**Directions**
Copy all lines holding the word "background" from the entries.

[User interface change data]
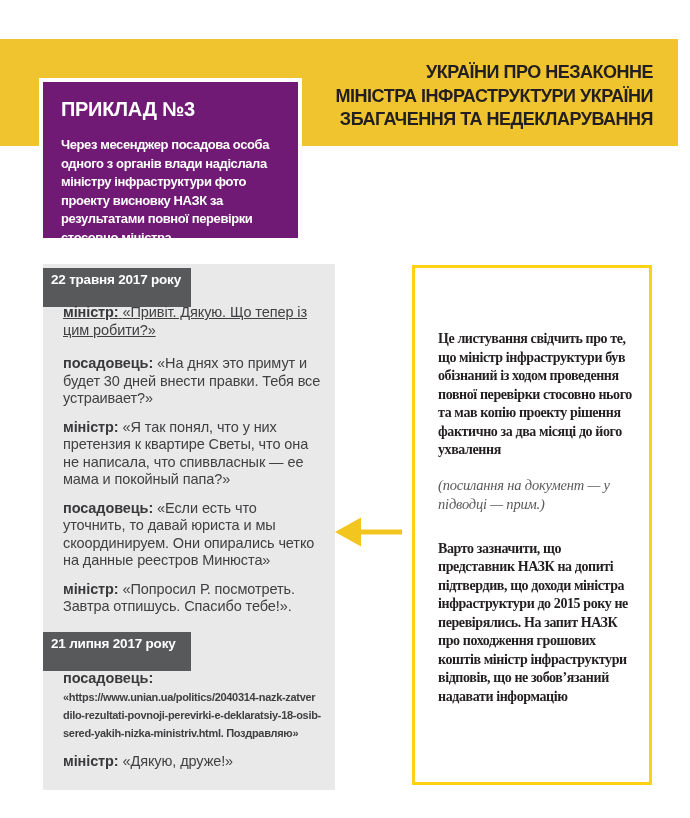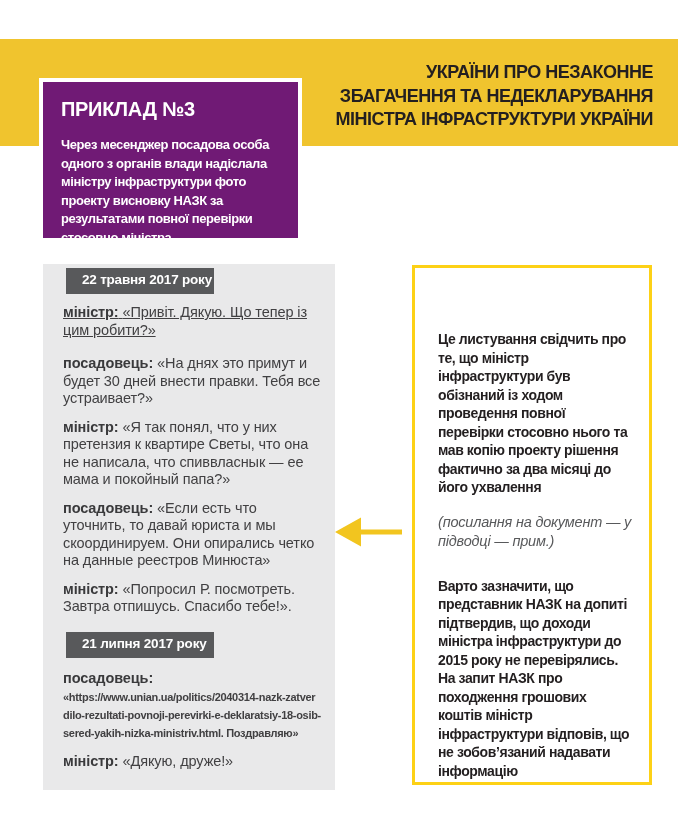--- a/index.html
+++ b/index.html
@@ -34,23 +34,23 @@
     font-weight:bold;font-size:13px;line-height:18.5px;letter-spacing:-0.4px;
     width:231px;
   }
 
   
   #chat-panel{
     position:absolute;left:43px;top:264px;width:292px;height:526px;
     background:#e9e9ea;
   }
   .date-badge{
-    position:absolute;left:0;width:148px;height:26px;box-sizing:border-box;
+    position:absolute;left:0;width:148px;height:39px;box-sizing:border-box;
     background:#58595b;color:#ffffff;font-weight:bold;font-size:13.5px;
-    line-height:23px;padding-left:16px;letter-spacing:-0.2px;white-space:nowrap;margin-left:23px;
+    line-height:23px;padding-left:8px;letter-spacing:-0.2px;white-space:nowrap;
   }
   #badge1{top:4px;}
   #badge2{top:368px;}
   .msg-group{position:absolute;left:20px;width:258px;}
   #group1{top:40px;}
   #group2{top:406px;}
   .msg{
     margin:0 0 11px 0;font-size:14.5px;line-height:17.5px;color:#414042;
     letter-spacing:-0.1px;
   }
@@ -68,40 +68,40 @@
 
   
   #arrow{position:absolute;left:333px;top:513px;}
 
   
   #note-box{
     position:absolute;left:412px;top:265px;width:240px;height:520px;
     box-sizing:border-box;background:#ffffff;border:3px solid #fdd116;
     padding:62px 16px 0 23px;
   }
-  .nb{margin:0;color:#231f20;}
+  .nb{margin:0;color:#231f20;font-family:Liberation Serif, serif;}
   .p1,.p2{
     font-weight:bold;font-size:14px;line-height:18.5px;letter-spacing:-0.4px;
   }
   .p1{margin-bottom:16px;}
   .aside{
     font-style:italic;font-size:14.5px;line-height:19px;color:#58595b;
     letter-spacing:-0.2px;margin-bottom:26px;
   }
 </style>
 </head>
 <body>
 
 <div id="page">
 
   <div id="banner">
     <div id="banner-title">
       <span class="bl">УКРАЇНИ ПРО НЕЗАКОННЕ</span>
+      <span class="bl">МІНІСТРА ІНФРАСТРУКТУРИ УКРАЇНИ</span>
       <span class="bl">ЗБАГАЧЕННЯ ТА НЕДЕКЛАРУВАННЯ</span>
-      <span class="bl">МІНІСТРА ІНФРАСТРУКТУРИ УКРАЇНИ</span>
     </div>
   </div>
 
   <div id="example-box">
     <div class="ex-title">ПРИКЛАД №3</div>
     <div class="ex-body">Через месенджер посадова особа одного з органів влади надіслала міністру інфраструктури фото проекту висновку НАЗК за результатами повної перевірки стосовно міністра</div>
   </div>
 
   <div id="chat-panel">
     <div class="date-badge" id="badge1">22 травня 2017 року</div>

**Answer below**
     background:#e9e9ea;
     background:#58595b;color:#ffffff;font-weight:bold;font-size:13.5px;
     box-sizing:border-box;background:#ffffff;border:3px solid #fdd116;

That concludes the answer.